Task objective: Collect each line of the records containing the string "obhously".

━━━ Records to use ━━━

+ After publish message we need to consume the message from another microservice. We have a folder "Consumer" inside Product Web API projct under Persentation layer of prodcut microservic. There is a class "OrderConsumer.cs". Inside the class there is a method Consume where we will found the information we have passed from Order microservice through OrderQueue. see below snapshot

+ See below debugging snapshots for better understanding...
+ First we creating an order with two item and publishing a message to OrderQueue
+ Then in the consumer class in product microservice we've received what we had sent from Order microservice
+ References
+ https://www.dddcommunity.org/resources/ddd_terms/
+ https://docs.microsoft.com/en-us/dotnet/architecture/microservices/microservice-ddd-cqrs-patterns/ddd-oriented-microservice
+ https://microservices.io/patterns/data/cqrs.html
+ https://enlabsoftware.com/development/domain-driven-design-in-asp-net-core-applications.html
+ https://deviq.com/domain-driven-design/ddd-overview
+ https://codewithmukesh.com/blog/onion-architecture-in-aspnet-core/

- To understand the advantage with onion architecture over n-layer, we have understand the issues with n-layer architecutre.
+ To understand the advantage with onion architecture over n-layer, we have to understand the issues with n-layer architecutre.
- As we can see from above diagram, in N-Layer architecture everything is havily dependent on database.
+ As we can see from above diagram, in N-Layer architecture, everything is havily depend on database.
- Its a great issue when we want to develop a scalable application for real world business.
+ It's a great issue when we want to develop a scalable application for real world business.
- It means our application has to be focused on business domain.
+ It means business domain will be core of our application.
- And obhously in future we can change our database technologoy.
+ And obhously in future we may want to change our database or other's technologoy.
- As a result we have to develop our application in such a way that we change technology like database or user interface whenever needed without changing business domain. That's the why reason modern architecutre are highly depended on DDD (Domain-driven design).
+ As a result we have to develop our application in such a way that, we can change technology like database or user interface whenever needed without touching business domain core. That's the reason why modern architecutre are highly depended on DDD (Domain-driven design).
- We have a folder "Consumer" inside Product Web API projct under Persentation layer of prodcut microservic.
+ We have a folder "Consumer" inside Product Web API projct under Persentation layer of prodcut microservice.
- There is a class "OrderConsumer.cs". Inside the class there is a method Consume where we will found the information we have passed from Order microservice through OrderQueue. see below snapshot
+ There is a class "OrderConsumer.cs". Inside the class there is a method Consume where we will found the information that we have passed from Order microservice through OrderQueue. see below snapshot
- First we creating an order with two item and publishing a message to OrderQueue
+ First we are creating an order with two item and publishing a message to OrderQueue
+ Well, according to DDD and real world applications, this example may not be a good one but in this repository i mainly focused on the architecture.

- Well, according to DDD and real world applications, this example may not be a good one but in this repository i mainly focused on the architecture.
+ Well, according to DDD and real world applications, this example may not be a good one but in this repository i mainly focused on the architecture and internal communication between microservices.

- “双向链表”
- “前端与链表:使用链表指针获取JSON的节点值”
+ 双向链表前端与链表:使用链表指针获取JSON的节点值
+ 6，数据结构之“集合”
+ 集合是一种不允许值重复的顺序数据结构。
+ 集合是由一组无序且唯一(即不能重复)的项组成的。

━━━

Solution for this task:
- And obhously in future we can change our database technologoy.
+ And obhously in future we may want to change our database or other's technologoy.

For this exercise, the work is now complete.